Professionally perhaps to the Bank, as Deckams now handle a quarter of
the Sheikdom's investment portfolio.'

  `Does sainthood run in the family?'

  It was the first bit of levity of the normal ebullient Tommy Elford
that I knew.

  `No, definitely not, and when you visit Dahra next, I will show you a
thousand reasons why that is out of the question.'

  He looked at me uncomprehendingly. I did not elaborate.

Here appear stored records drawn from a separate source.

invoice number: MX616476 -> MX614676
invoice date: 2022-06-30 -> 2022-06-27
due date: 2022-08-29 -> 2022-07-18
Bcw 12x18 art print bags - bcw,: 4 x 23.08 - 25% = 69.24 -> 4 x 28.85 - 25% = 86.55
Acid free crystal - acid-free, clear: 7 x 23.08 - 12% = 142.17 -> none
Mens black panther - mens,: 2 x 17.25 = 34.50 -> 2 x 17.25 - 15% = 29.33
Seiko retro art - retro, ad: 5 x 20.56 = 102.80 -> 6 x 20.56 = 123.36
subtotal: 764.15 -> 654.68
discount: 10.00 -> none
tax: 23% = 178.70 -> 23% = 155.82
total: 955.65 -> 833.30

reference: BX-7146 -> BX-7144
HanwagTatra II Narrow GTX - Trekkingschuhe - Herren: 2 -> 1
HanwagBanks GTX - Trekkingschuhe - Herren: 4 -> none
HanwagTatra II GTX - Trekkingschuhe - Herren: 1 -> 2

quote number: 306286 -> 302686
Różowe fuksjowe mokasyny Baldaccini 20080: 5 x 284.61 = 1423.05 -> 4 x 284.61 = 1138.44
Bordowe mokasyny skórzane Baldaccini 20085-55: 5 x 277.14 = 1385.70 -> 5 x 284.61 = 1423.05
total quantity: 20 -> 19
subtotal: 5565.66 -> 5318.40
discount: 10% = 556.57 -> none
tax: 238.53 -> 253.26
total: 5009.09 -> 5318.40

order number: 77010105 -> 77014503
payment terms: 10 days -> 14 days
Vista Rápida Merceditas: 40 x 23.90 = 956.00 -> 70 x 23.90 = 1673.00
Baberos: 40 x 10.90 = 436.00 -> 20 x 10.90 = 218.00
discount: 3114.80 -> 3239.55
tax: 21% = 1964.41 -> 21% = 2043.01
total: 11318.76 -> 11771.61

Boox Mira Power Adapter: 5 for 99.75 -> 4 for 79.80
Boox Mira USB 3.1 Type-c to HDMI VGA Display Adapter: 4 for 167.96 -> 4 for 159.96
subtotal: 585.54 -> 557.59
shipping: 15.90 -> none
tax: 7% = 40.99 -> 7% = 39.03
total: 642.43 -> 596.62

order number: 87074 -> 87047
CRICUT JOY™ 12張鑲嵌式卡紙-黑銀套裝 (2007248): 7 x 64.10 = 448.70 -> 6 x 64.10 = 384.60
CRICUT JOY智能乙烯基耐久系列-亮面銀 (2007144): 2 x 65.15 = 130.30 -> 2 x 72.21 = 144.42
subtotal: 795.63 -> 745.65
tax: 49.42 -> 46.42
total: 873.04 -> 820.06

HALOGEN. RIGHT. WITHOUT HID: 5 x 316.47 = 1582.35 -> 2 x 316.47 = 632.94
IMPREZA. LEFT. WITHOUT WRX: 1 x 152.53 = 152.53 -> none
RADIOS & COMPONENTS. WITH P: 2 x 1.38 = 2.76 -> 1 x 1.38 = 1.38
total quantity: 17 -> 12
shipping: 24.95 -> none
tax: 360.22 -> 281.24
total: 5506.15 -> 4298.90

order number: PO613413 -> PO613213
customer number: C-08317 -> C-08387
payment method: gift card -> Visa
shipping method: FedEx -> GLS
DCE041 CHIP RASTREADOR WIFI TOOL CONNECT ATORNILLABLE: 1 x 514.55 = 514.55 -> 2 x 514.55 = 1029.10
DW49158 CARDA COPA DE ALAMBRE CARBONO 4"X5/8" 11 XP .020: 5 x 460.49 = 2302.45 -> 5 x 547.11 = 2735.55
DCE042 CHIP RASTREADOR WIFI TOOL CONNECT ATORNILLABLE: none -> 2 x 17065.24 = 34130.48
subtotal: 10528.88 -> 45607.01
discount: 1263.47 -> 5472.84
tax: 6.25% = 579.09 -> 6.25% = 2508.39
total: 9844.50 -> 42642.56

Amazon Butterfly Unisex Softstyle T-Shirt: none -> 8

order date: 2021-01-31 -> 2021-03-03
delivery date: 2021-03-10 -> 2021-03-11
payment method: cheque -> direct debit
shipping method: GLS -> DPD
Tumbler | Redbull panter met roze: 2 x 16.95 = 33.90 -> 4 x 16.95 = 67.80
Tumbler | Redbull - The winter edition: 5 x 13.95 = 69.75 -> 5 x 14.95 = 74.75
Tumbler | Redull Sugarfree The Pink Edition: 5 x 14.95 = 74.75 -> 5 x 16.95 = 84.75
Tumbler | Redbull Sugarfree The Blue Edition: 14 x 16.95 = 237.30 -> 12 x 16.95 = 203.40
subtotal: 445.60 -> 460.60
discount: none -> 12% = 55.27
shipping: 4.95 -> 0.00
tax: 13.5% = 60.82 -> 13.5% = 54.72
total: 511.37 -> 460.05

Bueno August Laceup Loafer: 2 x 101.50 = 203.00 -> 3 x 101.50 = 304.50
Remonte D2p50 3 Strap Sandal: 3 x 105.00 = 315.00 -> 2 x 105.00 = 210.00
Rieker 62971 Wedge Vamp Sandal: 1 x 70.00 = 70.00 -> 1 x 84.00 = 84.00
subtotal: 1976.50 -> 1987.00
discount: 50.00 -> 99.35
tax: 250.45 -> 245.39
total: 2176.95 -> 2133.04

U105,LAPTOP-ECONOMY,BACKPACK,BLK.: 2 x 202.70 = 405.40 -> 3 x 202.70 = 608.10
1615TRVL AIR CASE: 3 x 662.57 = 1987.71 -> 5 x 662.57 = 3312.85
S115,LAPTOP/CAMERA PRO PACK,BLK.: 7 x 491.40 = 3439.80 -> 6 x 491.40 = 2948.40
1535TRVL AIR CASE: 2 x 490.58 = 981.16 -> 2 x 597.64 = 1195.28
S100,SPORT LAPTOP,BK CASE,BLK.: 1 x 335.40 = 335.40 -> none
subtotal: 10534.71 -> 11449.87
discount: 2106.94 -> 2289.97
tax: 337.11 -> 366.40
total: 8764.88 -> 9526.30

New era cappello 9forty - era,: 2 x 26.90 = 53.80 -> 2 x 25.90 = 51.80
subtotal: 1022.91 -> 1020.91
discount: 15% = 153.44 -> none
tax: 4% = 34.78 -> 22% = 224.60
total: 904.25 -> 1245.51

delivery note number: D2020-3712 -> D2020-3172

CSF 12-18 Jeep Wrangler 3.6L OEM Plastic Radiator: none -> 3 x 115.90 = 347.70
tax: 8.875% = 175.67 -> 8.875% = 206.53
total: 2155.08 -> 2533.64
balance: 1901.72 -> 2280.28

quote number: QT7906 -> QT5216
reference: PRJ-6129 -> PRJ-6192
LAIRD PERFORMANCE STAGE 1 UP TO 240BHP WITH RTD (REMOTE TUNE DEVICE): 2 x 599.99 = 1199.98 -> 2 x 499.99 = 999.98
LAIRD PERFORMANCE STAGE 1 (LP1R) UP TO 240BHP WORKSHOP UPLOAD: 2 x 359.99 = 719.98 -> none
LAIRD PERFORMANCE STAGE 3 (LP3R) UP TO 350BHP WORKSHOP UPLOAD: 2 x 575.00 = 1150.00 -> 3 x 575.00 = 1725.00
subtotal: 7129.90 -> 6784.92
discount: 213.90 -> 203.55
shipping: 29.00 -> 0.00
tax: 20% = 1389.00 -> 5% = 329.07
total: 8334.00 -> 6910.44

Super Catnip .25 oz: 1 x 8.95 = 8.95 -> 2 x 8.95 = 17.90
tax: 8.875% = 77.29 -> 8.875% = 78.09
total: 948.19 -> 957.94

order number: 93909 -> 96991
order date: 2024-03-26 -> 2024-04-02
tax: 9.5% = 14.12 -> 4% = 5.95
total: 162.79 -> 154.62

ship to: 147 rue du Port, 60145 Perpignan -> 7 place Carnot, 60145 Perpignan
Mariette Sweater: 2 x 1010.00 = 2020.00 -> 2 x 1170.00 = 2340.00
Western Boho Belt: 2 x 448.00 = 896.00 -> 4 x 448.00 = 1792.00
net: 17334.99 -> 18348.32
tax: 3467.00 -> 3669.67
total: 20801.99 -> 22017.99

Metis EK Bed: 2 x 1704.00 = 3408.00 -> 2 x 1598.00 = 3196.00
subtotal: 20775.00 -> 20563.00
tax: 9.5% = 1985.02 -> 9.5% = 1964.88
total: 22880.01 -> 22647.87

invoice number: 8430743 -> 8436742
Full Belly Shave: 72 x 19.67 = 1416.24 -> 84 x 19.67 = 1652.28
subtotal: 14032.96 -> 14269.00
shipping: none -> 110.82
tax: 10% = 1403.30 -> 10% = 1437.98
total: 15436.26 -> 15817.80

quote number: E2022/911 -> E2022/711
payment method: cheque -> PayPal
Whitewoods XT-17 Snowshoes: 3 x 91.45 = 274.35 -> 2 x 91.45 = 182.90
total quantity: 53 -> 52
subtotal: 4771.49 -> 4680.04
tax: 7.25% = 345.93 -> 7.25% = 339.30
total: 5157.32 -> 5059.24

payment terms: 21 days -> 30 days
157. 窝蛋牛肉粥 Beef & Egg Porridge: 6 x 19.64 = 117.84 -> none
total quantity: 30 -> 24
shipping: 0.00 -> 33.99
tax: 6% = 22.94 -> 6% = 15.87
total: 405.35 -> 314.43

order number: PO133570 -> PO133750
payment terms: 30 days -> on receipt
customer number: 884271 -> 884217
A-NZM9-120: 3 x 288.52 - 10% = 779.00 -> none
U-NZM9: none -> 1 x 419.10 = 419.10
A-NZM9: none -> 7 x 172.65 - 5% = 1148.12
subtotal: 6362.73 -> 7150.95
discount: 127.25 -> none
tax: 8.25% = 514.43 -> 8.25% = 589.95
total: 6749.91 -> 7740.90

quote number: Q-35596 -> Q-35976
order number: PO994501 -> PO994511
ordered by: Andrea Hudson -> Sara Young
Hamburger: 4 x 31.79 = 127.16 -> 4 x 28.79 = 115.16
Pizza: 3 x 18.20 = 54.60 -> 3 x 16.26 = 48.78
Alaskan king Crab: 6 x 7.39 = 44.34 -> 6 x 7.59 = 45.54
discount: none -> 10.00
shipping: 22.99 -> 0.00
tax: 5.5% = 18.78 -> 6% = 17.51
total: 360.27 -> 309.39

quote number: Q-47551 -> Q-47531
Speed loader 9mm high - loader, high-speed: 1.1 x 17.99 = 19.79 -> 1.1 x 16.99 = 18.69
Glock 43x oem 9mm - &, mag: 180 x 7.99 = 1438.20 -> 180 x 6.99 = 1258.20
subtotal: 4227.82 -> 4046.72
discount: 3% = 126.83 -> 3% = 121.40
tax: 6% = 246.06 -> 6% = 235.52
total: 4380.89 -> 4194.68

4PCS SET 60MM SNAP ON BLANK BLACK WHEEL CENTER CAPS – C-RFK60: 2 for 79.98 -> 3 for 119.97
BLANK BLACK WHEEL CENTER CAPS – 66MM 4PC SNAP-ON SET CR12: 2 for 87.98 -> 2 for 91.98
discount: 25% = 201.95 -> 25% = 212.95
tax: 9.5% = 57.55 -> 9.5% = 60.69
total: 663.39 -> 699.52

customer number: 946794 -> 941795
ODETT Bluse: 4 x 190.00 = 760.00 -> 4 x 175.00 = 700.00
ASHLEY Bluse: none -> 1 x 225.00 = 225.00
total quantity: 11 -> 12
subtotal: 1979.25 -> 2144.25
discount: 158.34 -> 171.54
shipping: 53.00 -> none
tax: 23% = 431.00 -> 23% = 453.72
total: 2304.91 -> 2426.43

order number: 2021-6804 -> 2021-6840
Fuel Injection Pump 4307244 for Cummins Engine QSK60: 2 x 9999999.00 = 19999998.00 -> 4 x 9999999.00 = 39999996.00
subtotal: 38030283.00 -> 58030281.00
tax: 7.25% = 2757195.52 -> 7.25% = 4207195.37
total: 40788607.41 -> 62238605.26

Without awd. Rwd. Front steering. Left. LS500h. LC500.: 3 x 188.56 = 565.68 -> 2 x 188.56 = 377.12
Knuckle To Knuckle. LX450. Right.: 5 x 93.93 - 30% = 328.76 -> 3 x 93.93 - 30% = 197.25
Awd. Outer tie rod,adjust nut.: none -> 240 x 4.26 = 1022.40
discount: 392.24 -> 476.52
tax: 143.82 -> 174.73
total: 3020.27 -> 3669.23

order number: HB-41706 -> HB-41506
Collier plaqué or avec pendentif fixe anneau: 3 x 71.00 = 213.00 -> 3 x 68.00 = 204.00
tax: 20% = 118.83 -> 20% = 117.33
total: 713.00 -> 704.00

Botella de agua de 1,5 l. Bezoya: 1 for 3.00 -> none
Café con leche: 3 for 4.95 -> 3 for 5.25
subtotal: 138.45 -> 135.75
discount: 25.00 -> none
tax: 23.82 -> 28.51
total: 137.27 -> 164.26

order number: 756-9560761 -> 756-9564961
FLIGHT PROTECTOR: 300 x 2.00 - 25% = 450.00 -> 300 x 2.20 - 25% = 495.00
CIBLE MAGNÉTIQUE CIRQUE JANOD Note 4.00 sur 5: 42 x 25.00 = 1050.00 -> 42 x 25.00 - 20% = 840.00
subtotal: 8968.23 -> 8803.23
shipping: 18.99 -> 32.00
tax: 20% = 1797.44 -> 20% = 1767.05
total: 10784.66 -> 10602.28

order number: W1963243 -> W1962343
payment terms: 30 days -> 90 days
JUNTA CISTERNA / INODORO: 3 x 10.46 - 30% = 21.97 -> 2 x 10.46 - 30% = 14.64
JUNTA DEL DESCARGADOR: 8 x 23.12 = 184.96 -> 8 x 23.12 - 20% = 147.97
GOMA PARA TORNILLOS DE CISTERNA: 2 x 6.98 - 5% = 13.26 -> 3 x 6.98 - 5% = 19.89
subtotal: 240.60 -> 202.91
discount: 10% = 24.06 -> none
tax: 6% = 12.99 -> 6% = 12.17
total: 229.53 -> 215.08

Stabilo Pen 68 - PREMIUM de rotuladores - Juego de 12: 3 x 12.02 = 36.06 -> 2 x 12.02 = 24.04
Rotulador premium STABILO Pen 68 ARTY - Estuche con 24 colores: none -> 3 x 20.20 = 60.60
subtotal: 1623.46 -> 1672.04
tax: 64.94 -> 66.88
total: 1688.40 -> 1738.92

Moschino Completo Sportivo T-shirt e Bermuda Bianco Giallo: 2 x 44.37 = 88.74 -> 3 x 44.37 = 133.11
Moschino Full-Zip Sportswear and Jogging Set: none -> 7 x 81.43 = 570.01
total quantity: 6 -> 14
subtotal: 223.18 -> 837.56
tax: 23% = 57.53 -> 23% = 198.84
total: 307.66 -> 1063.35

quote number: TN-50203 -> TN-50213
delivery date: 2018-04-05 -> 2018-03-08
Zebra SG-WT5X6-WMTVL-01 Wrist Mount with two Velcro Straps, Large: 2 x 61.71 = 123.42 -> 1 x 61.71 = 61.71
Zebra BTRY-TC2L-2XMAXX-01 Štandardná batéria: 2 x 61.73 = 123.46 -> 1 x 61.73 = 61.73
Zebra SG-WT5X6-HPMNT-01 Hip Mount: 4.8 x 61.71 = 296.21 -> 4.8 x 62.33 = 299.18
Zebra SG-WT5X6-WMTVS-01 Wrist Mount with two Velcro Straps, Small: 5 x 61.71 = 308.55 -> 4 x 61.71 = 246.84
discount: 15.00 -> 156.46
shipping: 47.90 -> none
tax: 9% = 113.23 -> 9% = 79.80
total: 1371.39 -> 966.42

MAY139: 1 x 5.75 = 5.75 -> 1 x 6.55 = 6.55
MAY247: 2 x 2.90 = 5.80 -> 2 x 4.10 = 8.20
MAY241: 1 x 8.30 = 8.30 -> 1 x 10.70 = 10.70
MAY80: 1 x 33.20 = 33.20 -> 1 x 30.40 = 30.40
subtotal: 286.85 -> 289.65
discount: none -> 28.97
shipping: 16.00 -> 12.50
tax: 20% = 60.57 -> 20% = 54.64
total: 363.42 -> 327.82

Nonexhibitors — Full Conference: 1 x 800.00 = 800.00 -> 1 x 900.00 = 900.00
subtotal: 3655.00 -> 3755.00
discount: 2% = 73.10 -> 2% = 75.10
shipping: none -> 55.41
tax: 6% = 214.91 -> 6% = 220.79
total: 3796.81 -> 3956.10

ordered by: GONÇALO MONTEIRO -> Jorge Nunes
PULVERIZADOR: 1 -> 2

I tried to get
him to take some of the monkfish on the menu as it would sit easily on
his stomach, but he declined saying that he did not want to press his
luck. He put his head in his hands and with them in front of his face, he
started to sob. It is always hard to see a man cry, but I let him cry and
about a minute later, he used the crisp white linen napkin to dry his
face and his eyes.

  `Jigsaws,' I said.

  Tommy looked at me.

  `Get your two children jigsaws. I am told they are all the rage at
present among children of all ages.'

  He started to laugh and I joined in smiling. I hoped that he would soon
get back to his normal good spirits.

  The bill for the private lunch was four hundred pounds sterling. I
thought that must be an all-time record for two bowls of soup, two bread
rolls and some water, but if it was instrumental in bringing back my
friend Tommy Elford's good spirits, then it was well worth it.